Na esteira de uma relação contínua com o artista Ilan Manouach, de colaboração criativa a inquirições académicas, traduzi um artigo da sua autoria que agora tem vida no site Bandasdesenhadas.com, a quem agradeço desde já a, também contínua, abertura a propostas por vezes fora do escopo do seu trabalho.

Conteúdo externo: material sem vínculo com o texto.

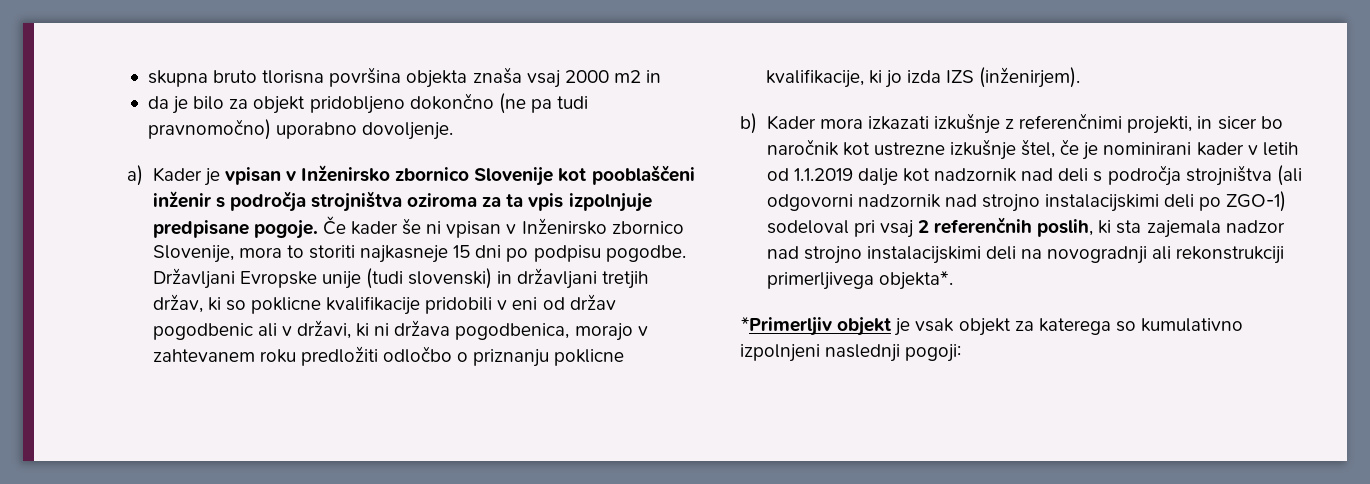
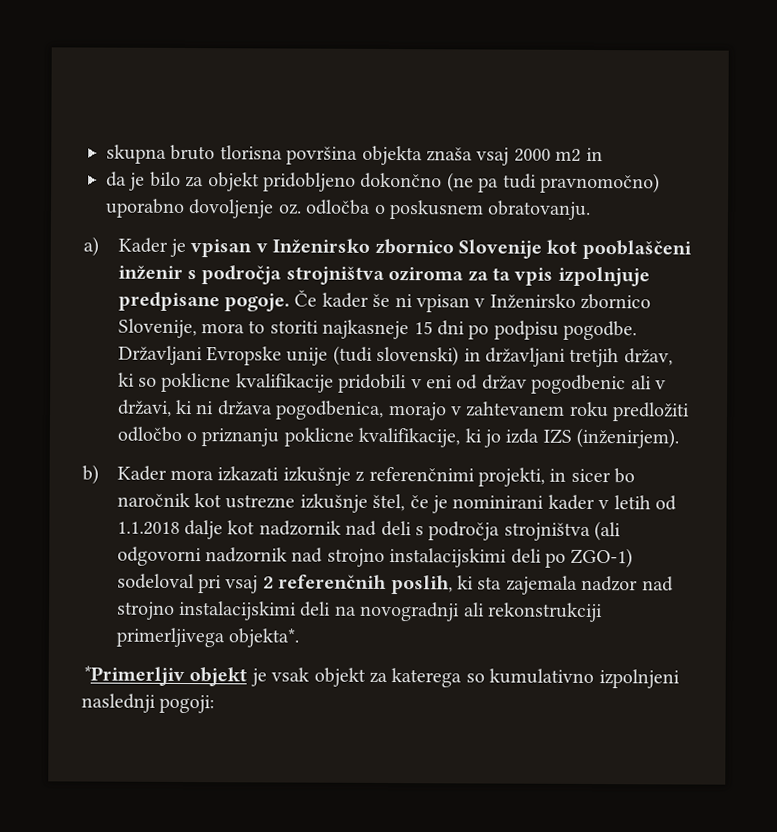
- da je bilo za objekt pridobljeno dokončno (ne pa tudi pravnomočno) uporabno dovoljenje.
+ da je bilo za objekt pridobljeno dokončno (ne pa tudi pravnomočno) uporabno dovoljenje oz. odločba o poskusnem obratovanju.
- b) Kader mora izkazati izkušnje z referenčnimi projekti, in sicer bo naročnik kot ustrezne izkušnje štel, če je nominirani kader v letih od 1.1.2019 dalje kot nadzornik nad deli s področja strojništva (ali odgovorni nadzornik nad strojno instalacijskimi deli po ZGO-1) sodeloval pri vsaj 2 referenčnih poslih, ki sta zajemala nadzor nad strojno instalacijskimi deli na novogradnji ali rekonstrukciji primerljivega objekta*.
+ b) Kader mora izkazati izkušnje z referenčnimi projekti, in sicer bo naročnik kot ustrezne izkušnje štel, če je nominirani kader v letih od 1.1.2018 dalje kot nadzornik nad deli s področja strojništva (ali odgovorni nadzornik nad strojno instalacijskimi deli po ZGO-1) sodeloval pri vsaj 2 referenčnih poslih, ki sta zajemala nadzor nad strojno instalacijskimi deli na novogradnji ali rekonstrukciji primerljivega objekta*.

O artigo é da total responsabilidade do artista mas, devo dizer, trata-se de algo que me interessa particularmente escavar e compreender, com a maior transparência e o esforço dedicado que lhe conseguir dedicar, limitado todavia pelos meus conhecimentos e até capacidades de compreensão técnica. Regra geral, agrada-me em particular o rigor intelectual de abordar o tema no seu alcance holístico, implicado e multifacetado, que vai muito mais além de um basilar, senão mesmo primitivo e até ridículo posicionamento "contra" ou " favor" - por outras palavras, nem cair numa posição "ludita" nem numa de crente no "solucionismo tecnológico" [cf. Evgueni Morozov] -, sem a necessária discussão de quais facetas estaremos a falar: técnicas, culturais, económicas, políticas, até geoestratégicas, e, acima de tudo, éticas. Pois essa é a questão fundamental: combater o chamado "desalinhamento", e, a questão da "caixa negra" (a.k.a. "blackbox"; a opacidade da construção dos algoritmos que presidem a estes programas). Como escreve Diogo Queiroz de Andrade, "Isto implica ter sempre quadros de tomada de decisão que privilegiem respeito pela dignidade humana, obrigar à não-discriminação e à transparência" (Algoritmos. Uma revolução em curso, pg. 53).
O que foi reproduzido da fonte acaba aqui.